Algunos chicos pequeños aparecieron en el tortuoso corredor, formando una fila, como si hubiesen practicado la maniobra varias veces.
—¿Un terremoto? —dije palpando la inestable pared—. No puede ser. —Los habíamos experimentado en el colegio, llevándonos un sobresalto que a veces nos despertaba en plena noche. Pero aquella vibración era más sutil y no tenía la potencia de un fenómeno de ese tipo.
—Será mejor que no esperemos a averiguarlo —sugirió Arden, empujándome hacia la puerta.
Seguimos a los niños que recorrían el refugio, hasta que salimos por fin al claro rocoso de una de las laderas del monte. Allí, sobre un gran montículo de tierra, había un gigantesco camión negro, cuyas ruedas medían más de un metro de altura. El motor rugía de tal manera que apenas se oía nada más.

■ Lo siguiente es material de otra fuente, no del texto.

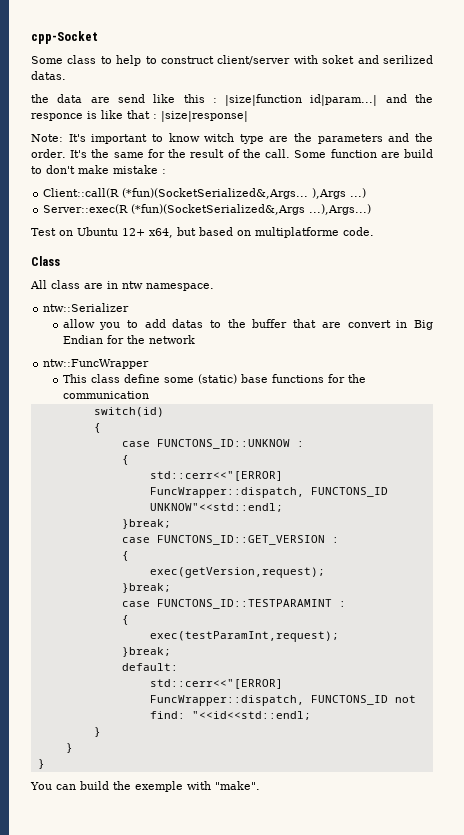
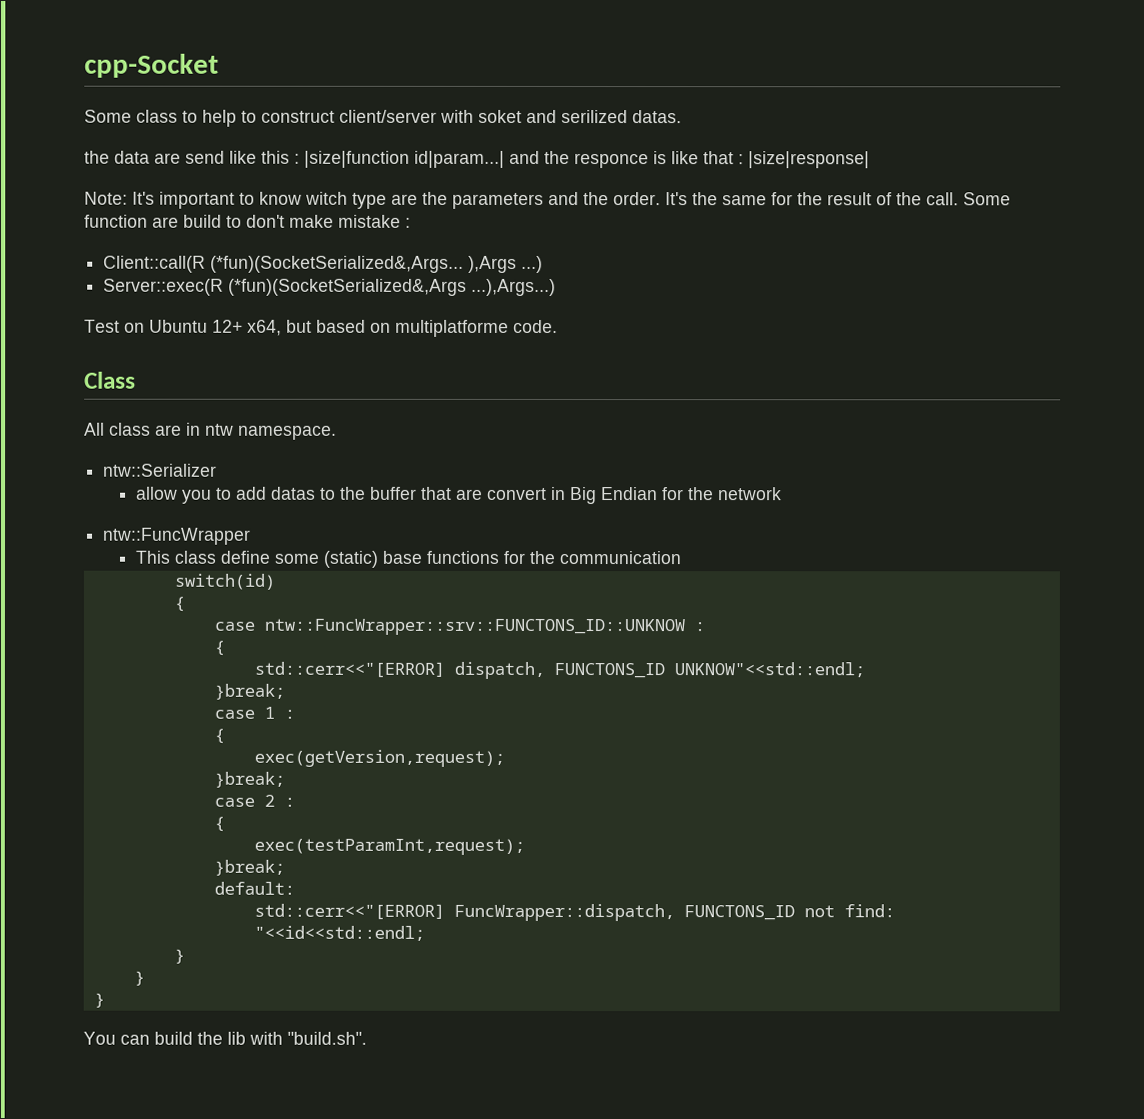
- case FUNCTONS_ID::UNKNOW :
+ case ntw::FuncWrapper::srv::FUNCTONS_ID::UNKNOW :
- std::cerr<<"[ERROR] FuncWrapper::dispatch, FUNCTONS_ID UNKNOW"<<std::endl;
+ std::cerr<<"[ERROR] dispatch, FUNCTONS_ID UNKNOW"<<std::endl;
- case FUNCTONS_ID::GET_VERSION :
+ case 1 :
- case FUNCTONS_ID::TESTPARAMINT :
+ case 2 :
- You can build the exemple with "make".
+ You can build the lib with "build.sh".

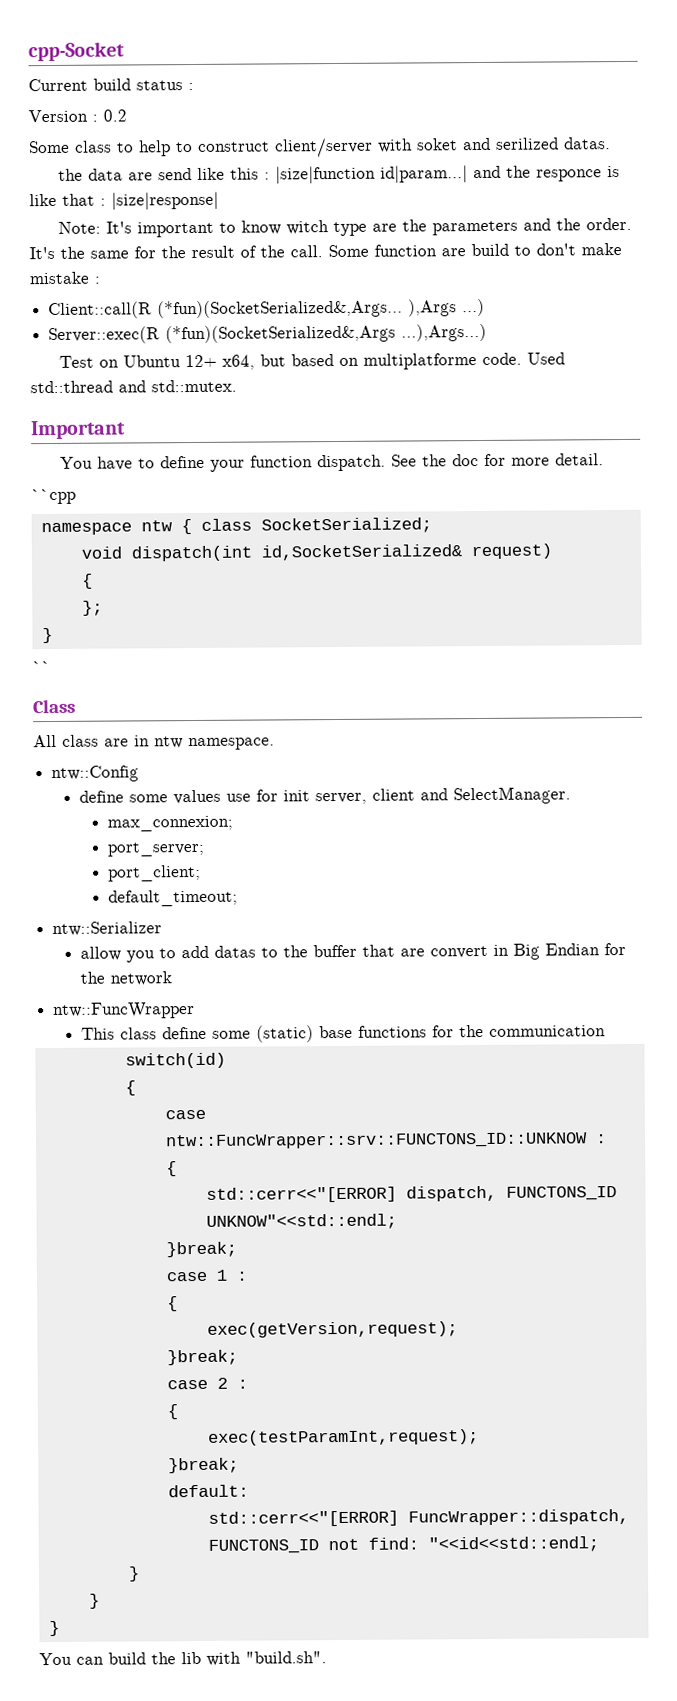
+ Current build status :
+ Version : 0.2
+ Used std::thread and std::mutex.
+ Important
+ You have to define your function dispatch. See the doc for more detail.
+ ``cpp
+ namespace ntw { class SocketSerialized;
+ void dispatch(int id,SocketSerialized& request)
+ {
+ };
+ }
+ ``
+ ntw::Config
+ define some values use for init server, client and SelectManager.
+ max_connexion;
+ port_server;
+ port_client;
+ default_timeout;

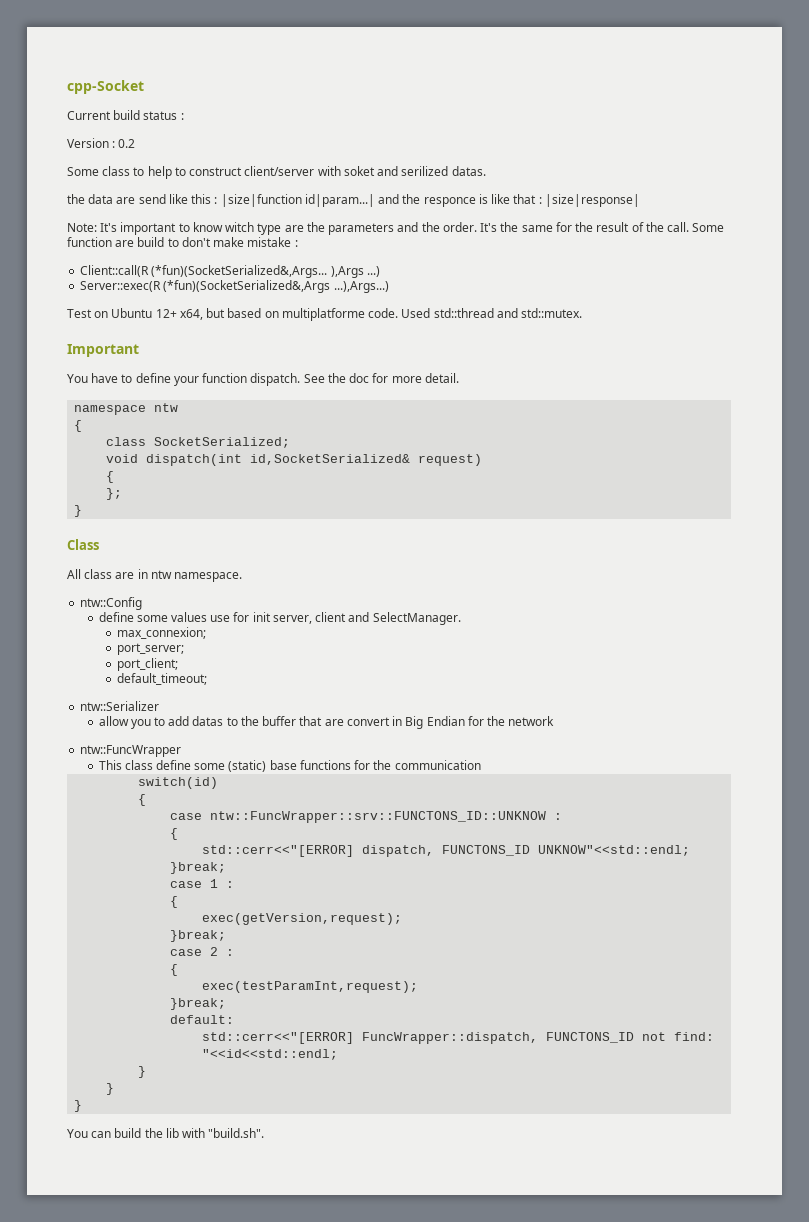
- ``cpp
- namespace ntw { class SocketSerialized;
+ namespace ntw
+ {
+ class SocketSerialized;
- ``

—¡Qué guay! —exclamó Silas. Bajo la espléndida luz matutina, se le apreciaba la piel mucho más pálida que la de los demás, pues no estaba acostumbrado al sol. Se tapó los oídos con los dedos.
Benny me sonrió, dejando al descubierto la incompleta dentadura.
—¡Qué camión tan grande! —se admiró.
Pero yo sentí un miedo creciente al ver una borrosa figura en el asiento delantero. Aquel enorme vehículo, de laterales salpicados de fango y un hundido parachoques frontal, no se parecía a los todoterrenos del colegio. Los únicos automóviles que había visto pertenecían al gobierno. El rey racionaba el combustible, y era casi imposible obtenerlo sin su consentimiento.
Algunos chicos mayores que habían ido a cazar regresaron al percatarse del alboroto, y se acercaron montados a caballo. Leif estaba entre ellos, con aire sereno. Me sentí aliviada cuando Michael, Aaron y Kevin se apearon de las monturas y rodearon el camión, apuntando a la cabina con las lanzas.